Lessons: Engage in philanthropy that efficiently and effectively addresses a social need. Plan in advance so that you are ready for such giving opportunities.

Relative Generosity

In corporate philanthropy, generosity relative to your company’s size—rather than in absolute terms—attracts more attention, even when the ratio of contribution-to-firm-size is not explicitly reported. That’s why major financial firms like Goldman Sachs, Morgan Stanley, and Prudential—despite writing $1 million checks—received no press coverage for philanthropic relief in several major disasters.

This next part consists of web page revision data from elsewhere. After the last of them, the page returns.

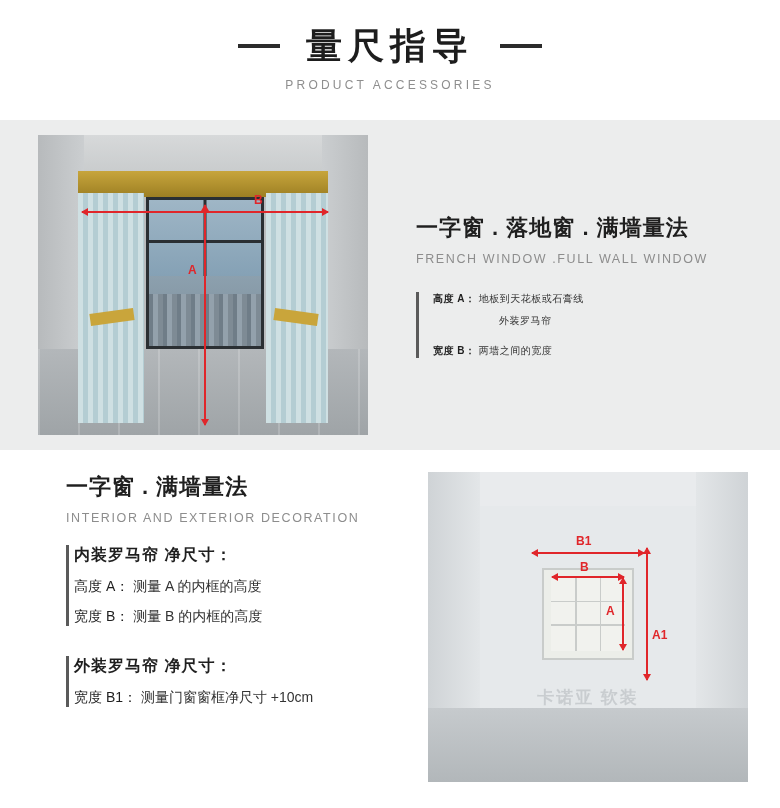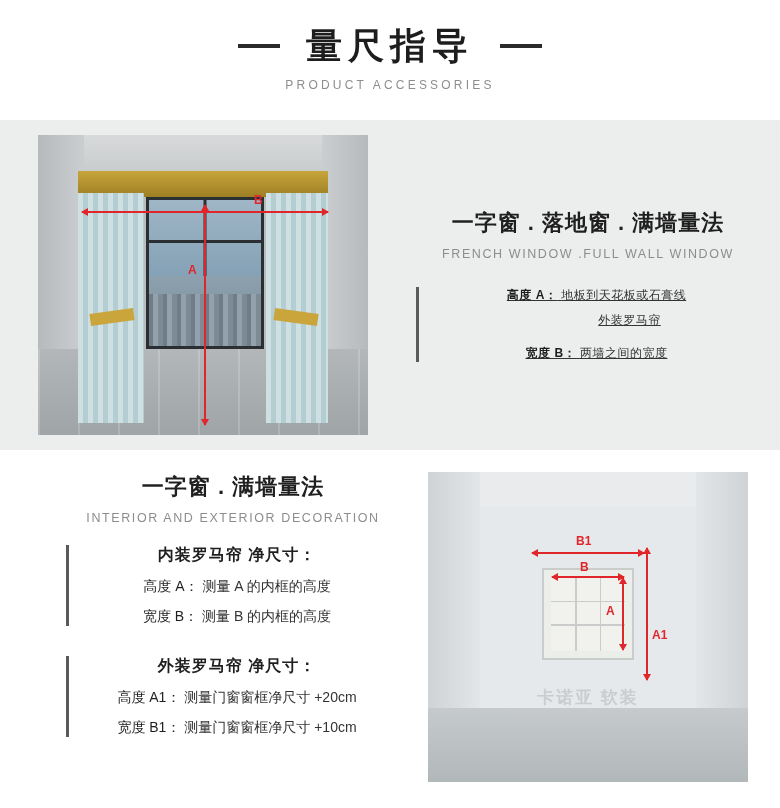"量尺指导" .page { text-align: center -> none }
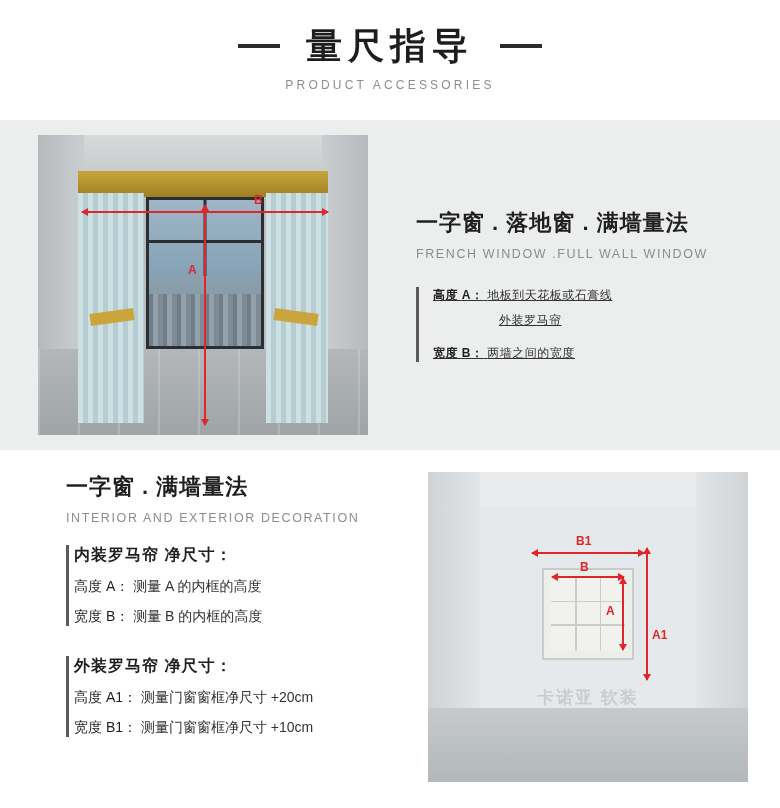"高度 A： 地板到天花板或石膏线" .row { font-size: 12px -> 10px; text-decoration: underline -> none }
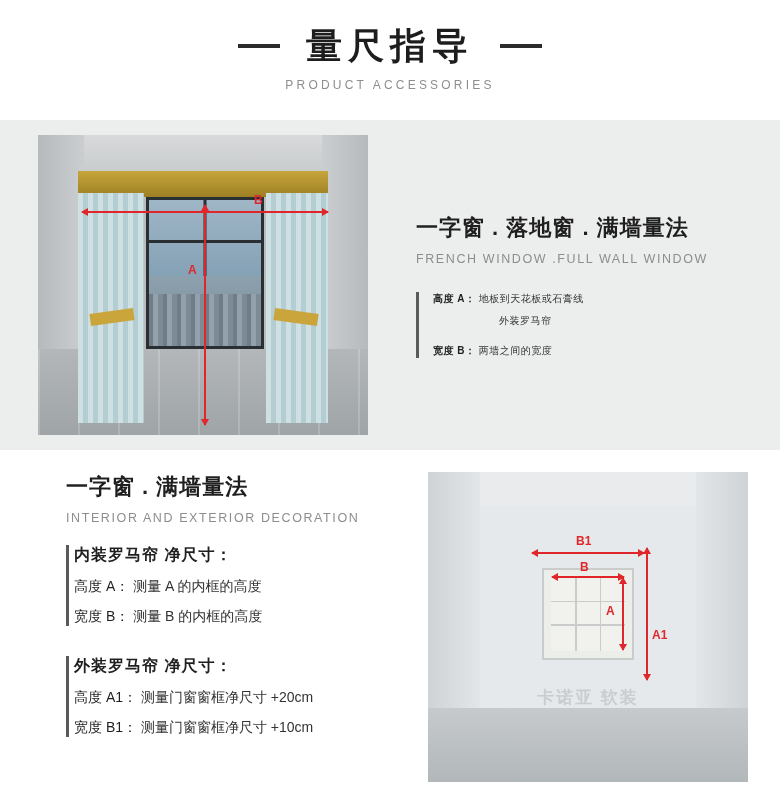"高度 A1： 测量门窗窗框净尺寸 +20cm" div.rw { html: <div> <span>高度 A1：</span> <span>测量门窗窗框净尺寸 +20cm</span> </div> -> none }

Similarly, no public attention went to million-dollar disaster relief donations from oil giants like ExxonMobil and ConocoPhillips, blue chip companies including IBM and 3M, or large manufacturers such as Paccar and Honeywell.

Yet the media recognized smaller firms for donations that were larger relative to company size but lower in dollar amounts. TeleTech Holdings, Publix Super Markets, Crocs, and Health Net each received publicity for $100,000 contributions. On average, companies received 20-28 percent more press coverage for each asset-scaled dollar—dollars divided by the overall assets of the firm—donated to disaster relief.

Lessons: Small companies with greater philanthropic contributions relative to company size can beat larger competitors in attracting media attention. Small companies should not avoid giving even if they can contribute only a little; larger companies should give more, because they can.

Conclusion

Increases in the credibility, tangibility, effectiveness, and relative generosity of CSR efforts—when amplified by media attention—can not only increase social good, but also help companies generate greater stakeholder goodwill and subsequent financial benefits. Higher payoffs, in turn, can encourage increased investment in the quality and the amount of CSR efforts, and ultimately bring greater benefit to both corporate philanthropists and their beneficiaries.